浪漫革命、新たな始まりを予感させた熱気溢れる演奏 無邪気な喜びに満ちたワンマンライブ『黎明』を振り返る

浪漫革命、熱気溢れる『黎明』レポ

 浪漫革命がワンマンライブ『黎明』を大阪と東京で開催。東京編は、2023年3月24日に東京キネマ倶楽部にて行われた。

 浪漫革命は2017年5月に京都で結成された5人組バンド。プロフィールには“音楽はいつだって黎明期であることを信じた革命児達”とあり、ライブタイトルの“黎明”は彼らにとって重要なキーワードであることが窺える。“黎明”=夜明け。何かが始まりそうな予感に期待を膨らませながら開演時間を迎えた。

 まず、会場下手にある踊り場にライトがあたり、ゲストのサックスプレイヤー・華波が登場。「ラプソディ・イン・ブルー」のメロディを表情豊かに奏でると、ステージに大池奏太(Gt/Cho)、後藤潤一(Gt)、藤本卓馬(Ba)、TOY(Dr)の4人が現れて音を重ねていく。5人のアンサンブルが盛り上がりを見せたところで、踊り場に藤澤信次郎(Vo)が登場。「いくぜー!」という熱い掛け声とともに、1曲目の「リリ」の演奏が始まった。

 TOYが刻む力強いビートを合図に、楽曲は「HEY!×3」へ。1曲目に続きハンドマイクで歌唱する藤澤は、高く飛び跳ねたり、後藤の肩に手をかけたりと目まぐるしく動き回っており、このステージを存分に楽しんでいるのが客席にも伝わってくる。上手の方に目を向ければ、藤本と大池が向き合ってプレイしており、〈素晴らしい仲間がここにいるのさ〉という歌詞をそっくり表すような、彼らの無邪気さあふれる光景が広がっていた。
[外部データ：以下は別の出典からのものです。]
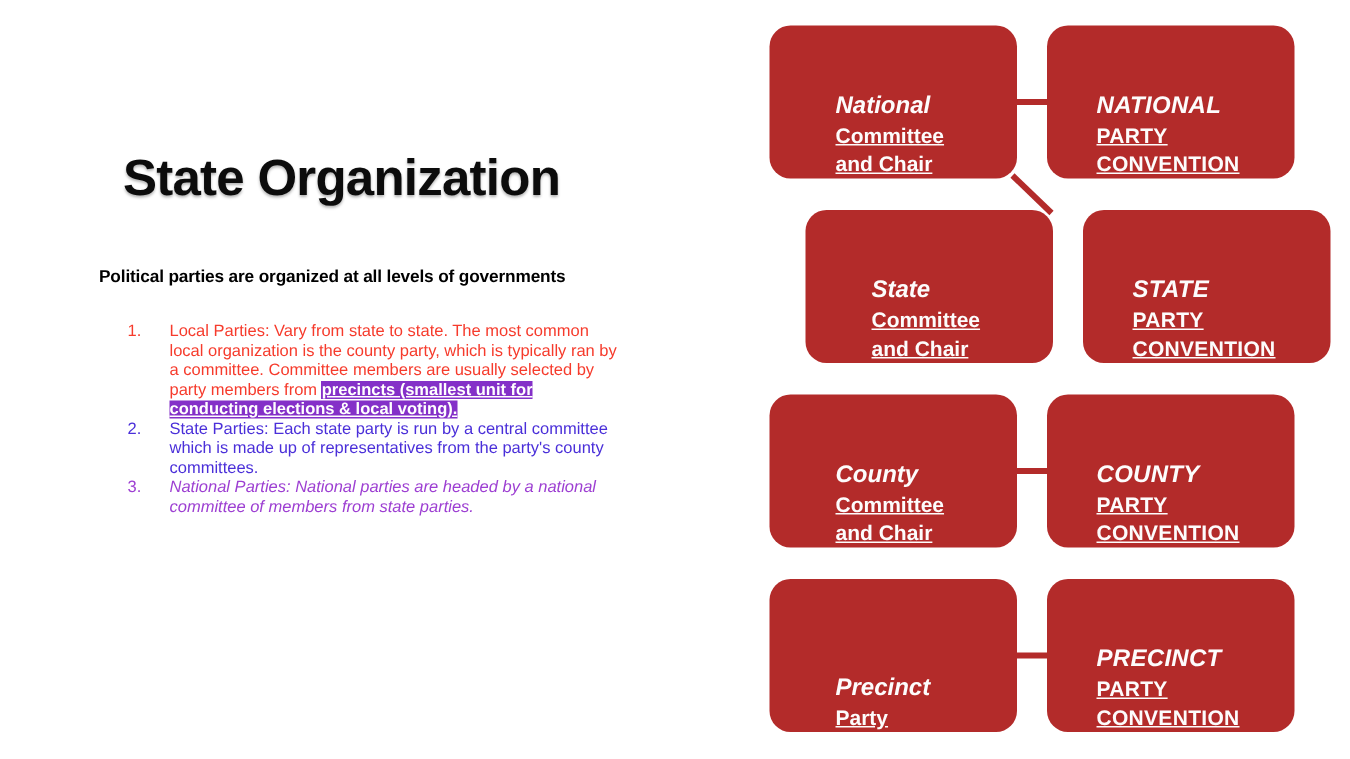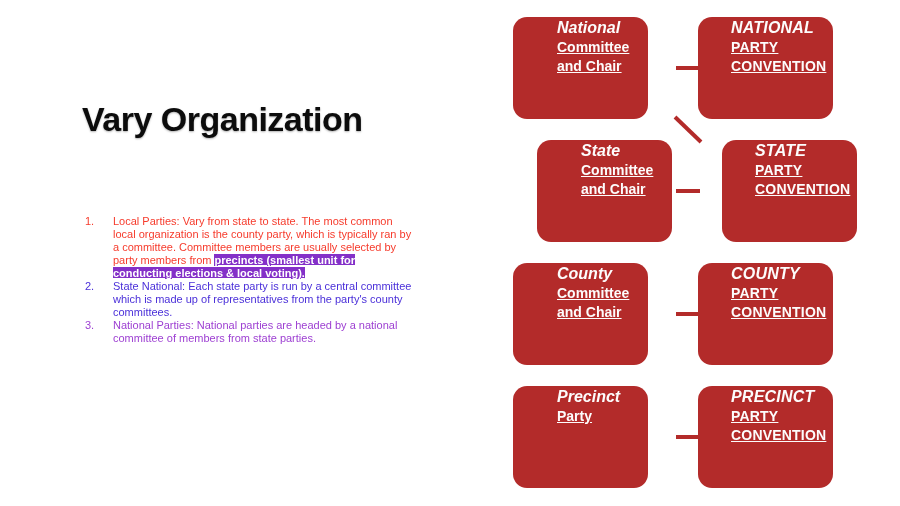"National" .chart-box { justify-content: flex-start -> flex-end; width: 135px -> 165px }
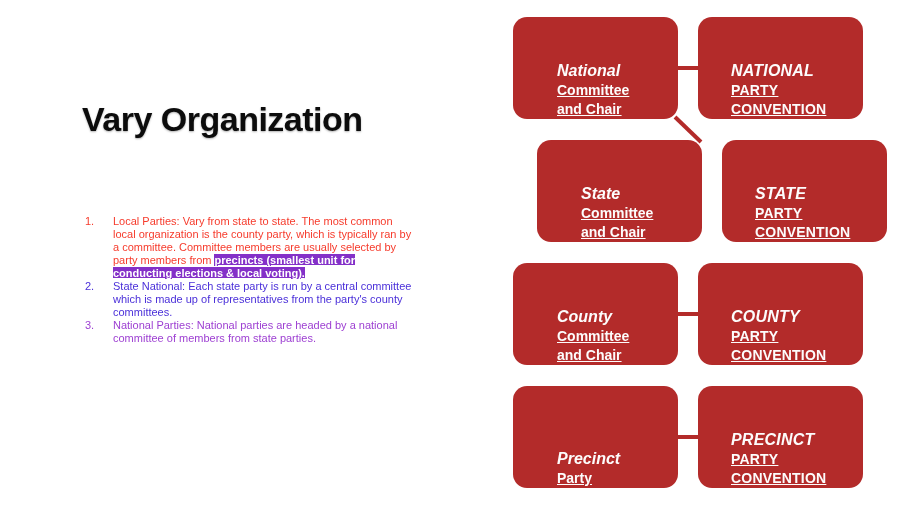"Vary Organization" div.title { text: Vary -> State }
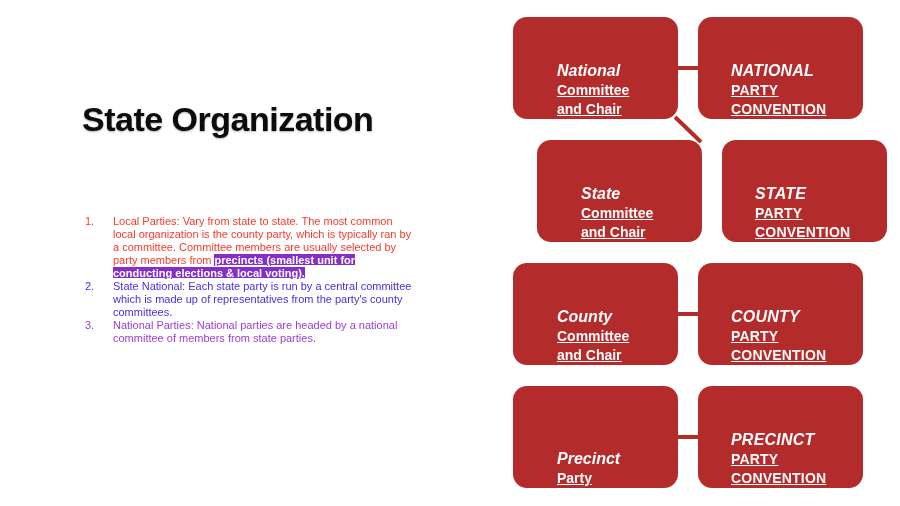"Political parties are organized at" div.subtitle { html: none -> <div>Political parties are organized at all levels of governments</div> }
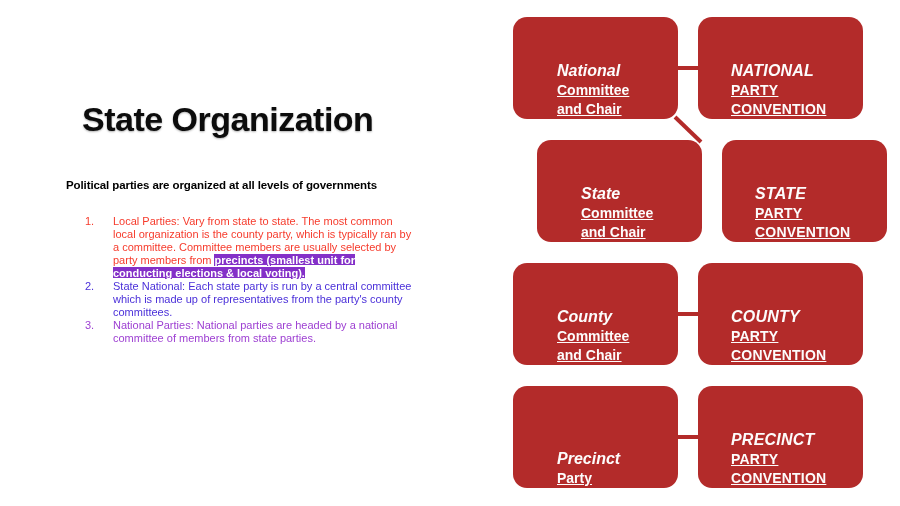"State National: Each state party" span { text: National -> Parties }
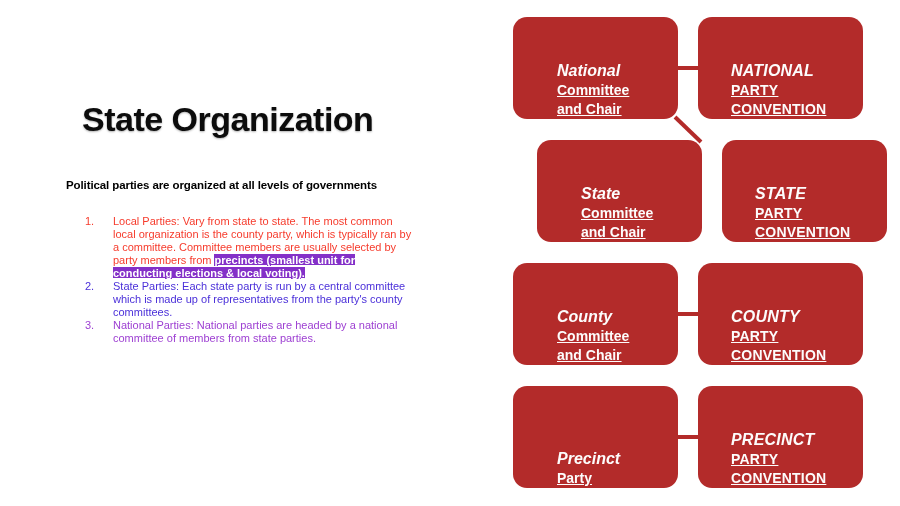"National Parties: National parties are" span { font-style: none -> italic }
 2曲目にして会場が高揚感に包まれたところで、藤本による冒頭のベースラインが印象的な「JUST DO IT」へ。その後は「ラブストーリー」「ベイべ」と続き、彼らの魅力であるどこか懐かしいサウンドが響き渡っていく。なお、会場の東京キネマ倶楽部は元グランドキャバレーで、大正ロマンのオペラハウスを再現したライブスペースだ。そんな会場と、浪漫革命の音楽が合わないはずがない。古い洋館を思わせる内装とレトロなサウンドを堪能していると、まるで昔にタイムスリップしたような気分にもなってくる。そんな感覚を味わってもらうために、彼らはワンマンライブの会場に東京キネマ倶楽部を選んだのだろう。

「6年間の集大成ということで、みんなに出会えて幸せです!」

 藤澤がそう高らかに叫ぶと、本公演は声出しOKとのことで、観客と「学園天国」のコール&レスポンスへ。ここで「学園天国」というチョイスもなんだか彼ららしい。続く「アバンチュール」「KYOTO」では再び華波が参加し、5人の演奏に華を添えていた。

 「Lovely moon night」でロマンチックなムードを漂わせた後、にぎやかなステージとは一転、ここからは“聴かせる”ステージ。後藤がリバーヴをたっぷり効かせたギターを奏でると、披露されたのは「ふたりでいること」と「ひとり」だった。5人が作り出す優しいサウンドに、藤澤の感情的な歌声が重なる。先ほどまでとは異なるしっとりとした演奏に、フロアは静かに聴き入っていた。